As you know, all you need to locate constellations is a dark sky , the farther away from cities the better, as well as a pair of binoculars or a telescope, if you dare. The use of a star map (there are many free and paid applications for this purpose for mobile phones) can be an additional option to help you find where to look for constellations, according to location and time of year.
The big bear
This constellation is visible throughout the year in the northern hemisphere. The Big Dipper is usually the most identifiable star pattern in the night sky, making it a great starting point to begin our orientation. It is most easily found during the summer months in the northernmost part of the sky. It has been known since ancient times and its most prominent star is Aliotgh , the brightest of it (it is one of the three stars that form the ‘tail’ of the bear). ε Ursae Majoris or Alioth is 108 times more luminous than the Sun.

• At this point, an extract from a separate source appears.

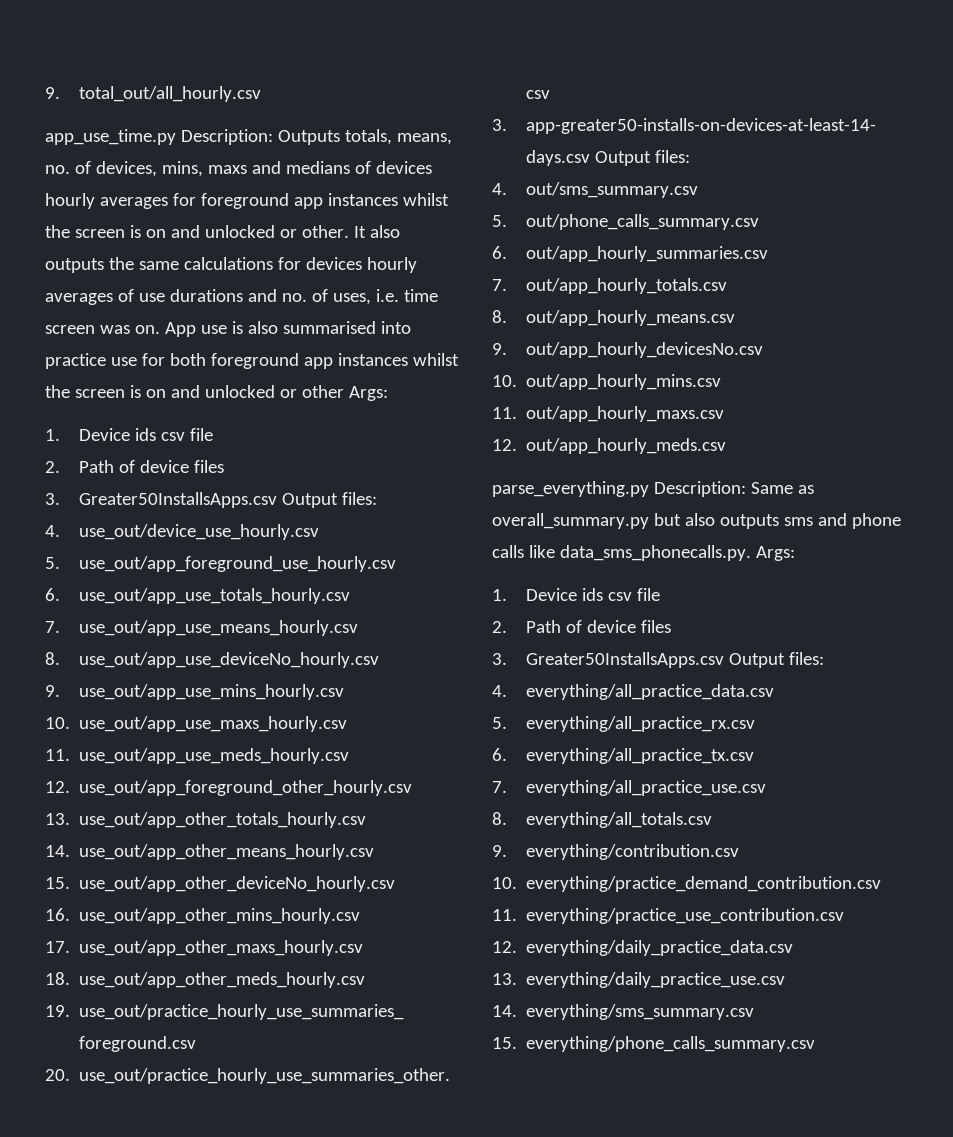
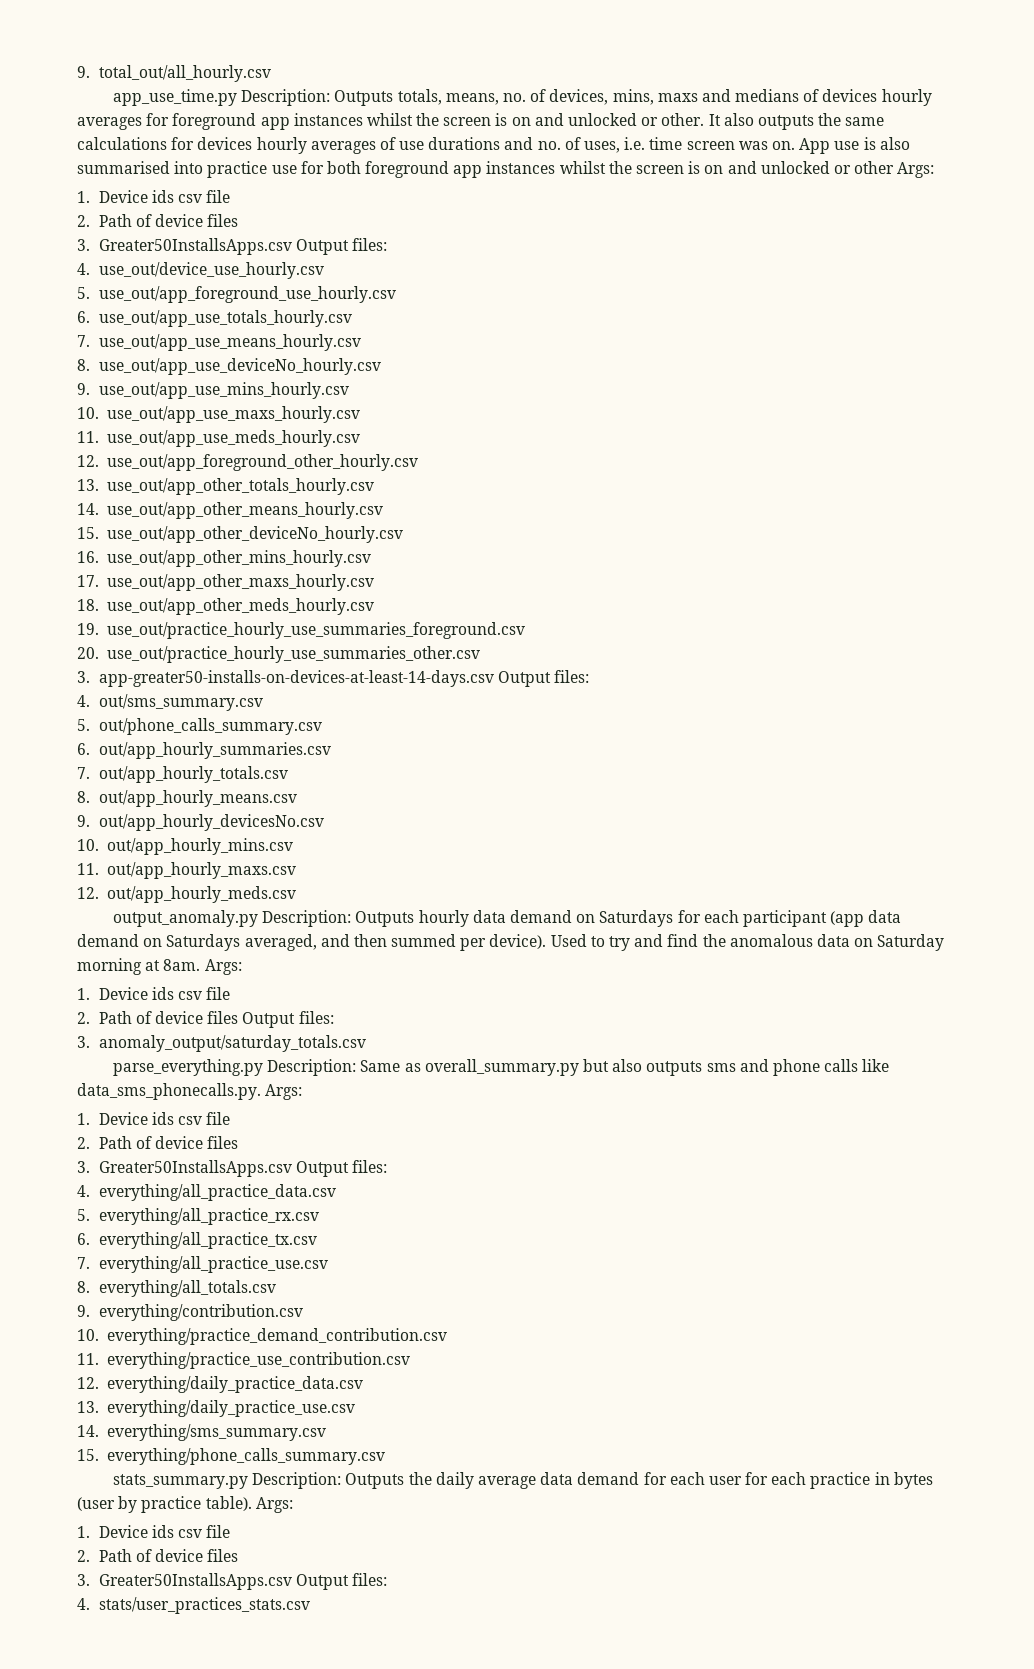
(727, 446) none -> [113,910,902,927] [77,934,945,951] [77,958,242,975] [77,987,231,1000] [77,1011,334,1028] [77,1035,366,1052] // output_anomaly.py Description: Outputs hourly data demand on Saturdays for each participant (app data demand on Saturdays averaged, and then summed per device). Used to try and find the anomalous data on Saturday morning at 8am. Args: // 1. Device ids csv file // 2. Path of device files Output files: // 3. anomaly_output/saturday_totals.csv
(816, 1044) none -> [113,1472,933,1489] [77,1496,293,1513] [77,1525,231,1538] [77,1549,239,1562] [77,1573,388,1590] [77,1597,310,1614] // stats_summary.py Description: Outputs the daily average data demand for each user for each practice in bytes (user by practice table). Args: // 1. Device ids csv file // 2. Path of device files // 3. Greater50InstallsApps.csv Output files: // 4. stats/user_practices_stats.csv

Cassiopeia, mother of princess Andromeda, boasted of her great beauty and was forced to go to the heavenly realms for everyone to gawk at her (as punishment). This constellation has a distinctive “W” shape made up of five bright stars recognizable in the night sky during fall and early winter. It is located in the upper part of the northern hemisphere. Greek astronomers declared Cassiopeia as the first constellation discovered.
Orion is one of the largest and most recognizable constellations. It can be seen all over the world and has been mentioned by Homer, Virgil and even the Bible, making it perhaps the most famous constellation. Who was Orion? A supernatural hunter, son of Poseidon, who was said -according to Greek mythology- to regularly hunt with Artemis (goddess of the hunt) on the island of Crete. Although it is primarily a winter constellation in the northern hemisphere, you can see it in the early morning hours on some summer nights. How to locate the Orion constellation? It is very simple. For an asterism. There are three equidistantly separated and equally bright stars that form Orion’s belt: these three protagonists are Rigel, Betelgeuse and Bellatrix. Rigel is in the lower right and Betelgeuse in the upper left. There is also a nice cluster that is actually many times larger than our galaxy and that represents Orion’s sword.
Canis Major and Canis Minor
Two of the main constellations apart from Cassiopeia or the Big Dipper are Canis Major and Canis Minor: they are the hunting dogs of Orion. Both constellations can be seen in the northern hemisphere from December to March and in the southern hemisphere from November to April. The famous star Sirius, worshiped by the Egyptians (the brightest in the entire night sky seen from Earth), is the star that forms the nose of Canis Major.
Finding Orion makes it easy to locate the next great constellation, Taurus, ‘The Bull’. This constellation is also a prominent feature of the sky and one of the oldest constellations. It is located above Orion and to locate it, the great red star, Aldebaran, is usually first identified, which is near the bifurcation of the horns of the bull. Aldebaran is the brightest star in the constellation Taurus and is orange in color. The lower ‘horn’ is home to the Crab Nebula, and above the torus is another famous star cluster, the Pleiades. The Pleiades are easy to recognize, as they begin to be chased by Orion across the sky.
Remember that if you can’t drive or travel out of town to see the stars, you can always locate an observatory within your hometown and attend a tour with experienced hosts.